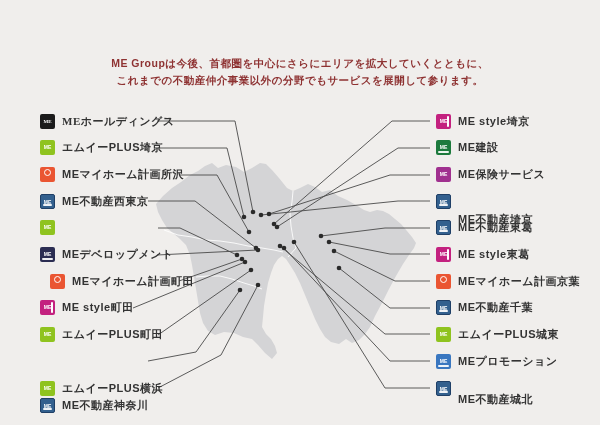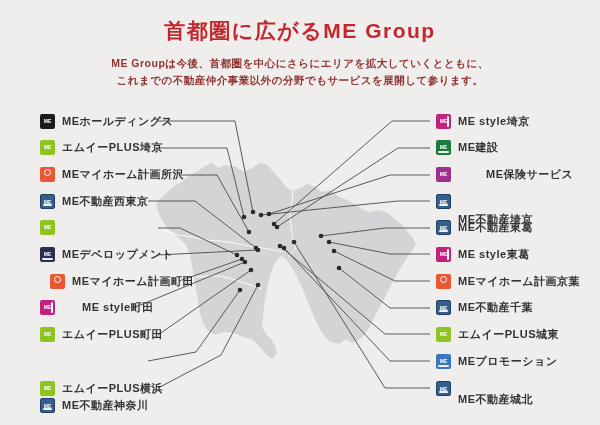--- a/index.html
+++ b/index.html
@@ -94,25 +94,24 @@
       <circle cx="269" cy="214" r="2.3" fill="#2a2a2a"></circle>
       <circle cx="261" cy="215" r="2.3" fill="#2a2a2a"></circle>
       <circle cx="321" cy="236" r="2.3" fill="#2a2a2a"></circle>
       <circle cx="329" cy="242" r="2.3" fill="#2a2a2a"></circle>
       <circle cx="334" cy="251" r="2.3" fill="#2a2a2a"></circle>
       <circle cx="339" cy="268" r="2.3" fill="#2a2a2a"></circle>
       <circle cx="280" cy="246" r="2.3" fill="#2a2a2a"></circle>
       <circle cx="284" cy="248" r="2.3" fill="#2a2a2a"></circle>
       <circle cx="294" cy="242" r="2.3" fill="#2a2a2a"></circle>
     </svg>
-  <div class="title" style="color: rgb(193, 39, 45);">首都圏に広がるME Group</div>
   <div class="subtitle l2" style="color: rgb(142, 50, 50);">これまでの不動産仲介事業以外の分野でもサービスを展開して参ります。</div>
   <div class="subtitle l1" style="color: rgb(142, 50, 50);">ME Groupは今後、首都圏を中心にさらにエリアを拡大していくとともに、</div>
   <div id="rows">
-      <div class="row" style="left: 40px; top: 113px;">
+      <div class="row" style="left: 40px; top: 113px; font-family: Liberation Serif, serif;">
         <span class="icon brand-holdings" style="background: rgb(27, 27, 27);">
           <span class="glyph">ME</span>
         </span>
         <span class="lbl" style="color: rgb(51, 51, 51);">MEホールディングス</span>
       </div>
       <div class="row" style="left: 40px; top: 139.7px;">
         <span class="icon brand-plus" style="background: rgb(143, 195, 31);">
           <span class="glyph">ME</span>
         </span>
         <span class="lbl" style="color: rgb(51, 51, 51);">エムイーPLUS埼京</span>
@@ -139,21 +138,21 @@
           <span class="glyph">ME</span>
         </span>
         <span class="lbl" style="color: rgb(51, 51, 51);">MEデベロップメント</span>
       </div>
       <div class="row" style="left: 40px; top: 273.2px; padding-left: 10px;">
         <span class="icon brand-myhome" style="background: rgb(234, 85, 50);">
           <span class="glyph"></span>
         </span>
         <span class="lbl" style="color: rgb(51, 51, 51);">MEマイホーム計画町田</span>
       </div>
-      <div class="row" style="left: 40px; top: 299.9px; gap: 20px;">
+      <div class="row" style="left: 40px; top: 299.9px;">
         <span class="icon brand-style" style="background: rgb(195, 33, 127);">
           <span class="glyph">ME</span>
         </span>
         <span class="lbl" style="color: rgb(51, 51, 51);">ME style町田</span>
       </div>
       <div class="row" style="left: 40px; top: 326.6px;">
         <span class="icon brand-plus" style="background: rgb(143, 195, 31);">
           <span class="glyph">ME</span>
         </span>
         <span class="lbl" style="color: rgb(51, 51, 51);">エムイーPLUS町田</span>
@@ -179,21 +178,21 @@
       <div class="row" style="left: 436px; top: 139.7px;">
         <span class="icon brand-kensetsu" style="background: rgb(29, 122, 61);">
           <span class="glyph">ME</span>
         </span>
         <span class="lbl" style="color: rgb(51, 51, 51);">ME建設</span>
       </div>
       <div class="row" style="left: 436px; top: 166.4px;">
         <span class="icon brand-hoken" style="background: rgb(160, 48, 143);">
           <span class="glyph">ME</span>
         </span>
-        <span class="lbl" style="color: rgb(51, 51, 51); margin-left: 28px;">ME保険サービス</span>
+        <span class="lbl" style="color: rgb(51, 51, 51);">ME保険サービス</span>
       </div>
       <div class="row" style="left: 436px; top: 193.1px;">
         <span class="icon brand-fudosan" style="background: rgb(51, 96, 142);">
           <span class="glyph">ME</span>
         </span>
         <span class="lbl" style="color: rgb(51, 51, 51); margin-top: 36px;">ME不動産埼京</span>
       </div>
       <div class="row" style="left: 436px; top: 219.8px;">
         <span class="icon brand-fudosan" style="background: rgb(51, 96, 142);">
           <span class="glyph">ME</span>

☆ ☆ ☆ ☆ ☆ ☆ ☆

§ **Problem to solve**:
Your answer must be an exact repeat of the records above, with no pictures in it.

§ **Reply**:
--- a/index.html
+++ b/index.html
@@ -94,25 +94,24 @@
       <circle cx="269" cy="214" r="2.3" fill="#2a2a2a"></circle>
       <circle cx="261" cy="215" r="2.3" fill="#2a2a2a"></circle>
       <circle cx="321" cy="236" r="2.3" fill="#2a2a2a"></circle>
       <circle cx="329" cy="242" r="2.3" fill="#2a2a2a"></circle>
       <circle cx="334" cy="251" r="2.3" fill="#2a2a2a"></circle>
       <circle cx="339" cy="268" r="2.3" fill="#2a2a2a"></circle>
       <circle cx="280" cy="246" r="2.3" fill="#2a2a2a"></circle>
       <circle cx="284" cy="248" r="2.3" fill="#2a2a2a"></circle>
       <circle cx="294" cy="242" r="2.3" fill="#2a2a2a"></circle>
     </svg>
-  <div class="title" style="color: rgb(193, 39, 45);">首都圏に広がるME Group</div>
   <div class="subtitle l2" style="color: rgb(142, 50, 50);">これまでの不動産仲介事業以外の分野でもサービスを展開して参ります。</div>
   <div class="subtitle l1" style="color: rgb(142, 50, 50);">ME Groupは今後、首都圏を中心にさらにエリアを拡大していくとともに、</div>
   <div id="rows">
-      <div class="row" style="left: 40px; top: 113px;">
+      <div class="row" style="left: 40px; top: 113px; font-family: Liberation Serif, serif;">
         <span class="icon brand-holdings" style="background: rgb(27, 27, 27);">
           <span class="glyph">ME</span>
         </span>
         <span class="lbl" style="color: rgb(51, 51, 51);">MEホールディングス</span>
       </div>
       <div class="row" style="left: 40px; top: 139.7px;">
         <span class="icon brand-plus" style="background: rgb(143, 195, 31);">
           <span class="glyph">ME</span>
         </span>
         <span class="lbl" style="color: rgb(51, 51, 51);">エムイーPLUS埼京</span>
@@ -139,21 +138,21 @@
           <span class="glyph">ME</span>
         </span>
         <span class="lbl" style="color: rgb(51, 51, 51);">MEデベロップメント</span>
       </div>
       <div class="row" style="left: 40px; top: 273.2px; padding-left: 10px;">
         <span class="icon brand-myhome" style="background: rgb(234, 85, 50);">
           <span class="glyph"></span>
         </span>
         <span class="lbl" style="color: rgb(51, 51, 51);">MEマイホーム計画町田</span>
       </div>
-      <div class="row" style="left: 40px; top: 299.9px; gap: 20px;">
+      <div class="row" style="left: 40px; top: 299.9px;">
         <span class="icon brand-style" style="background: rgb(195, 33, 127);">
           <span class="glyph">ME</span>
         </span>
         <span class="lbl" style="color: rgb(51, 51, 51);">ME style町田</span>
       </div>
       <div class="row" style="left: 40px; top: 326.6px;">
         <span class="icon brand-plus" style="background: rgb(143, 195, 31);">
           <span class="glyph">ME</span>
         </span>
         <span class="lbl" style="color: rgb(51, 51, 51);">エムイーPLUS町田</span>
@@ -179,21 +178,21 @@
       <div class="row" style="left: 436px; top: 139.7px;">
         <span class="icon brand-kensetsu" style="background: rgb(29, 122, 61);">
           <span class="glyph">ME</span>
         </span>
         <span class="lbl" style="color: rgb(51, 51, 51);">ME建設</span>
       </div>
       <div class="row" style="left: 436px; top: 166.4px;">
         <span class="icon brand-hoken" style="background: rgb(160, 48, 143);">
           <span class="glyph">ME</span>
         </span>
-        <span class="lbl" style="color: rgb(51, 51, 51); margin-left: 28px;">ME保険サービス</span>
+        <span class="lbl" style="color: rgb(51, 51, 51);">ME保険サービス</span>
       </div>
       <div class="row" style="left: 436px; top: 193.1px;">
         <span class="icon brand-fudosan" style="background: rgb(51, 96, 142);">
           <span class="glyph">ME</span>
         </span>
         <span class="lbl" style="color: rgb(51, 51, 51); margin-top: 36px;">ME不動産埼京</span>
       </div>
       <div class="row" style="left: 436px; top: 219.8px;">
         <span class="icon brand-fudosan" style="background: rgb(51, 96, 142);">
           <span class="glyph">ME</span>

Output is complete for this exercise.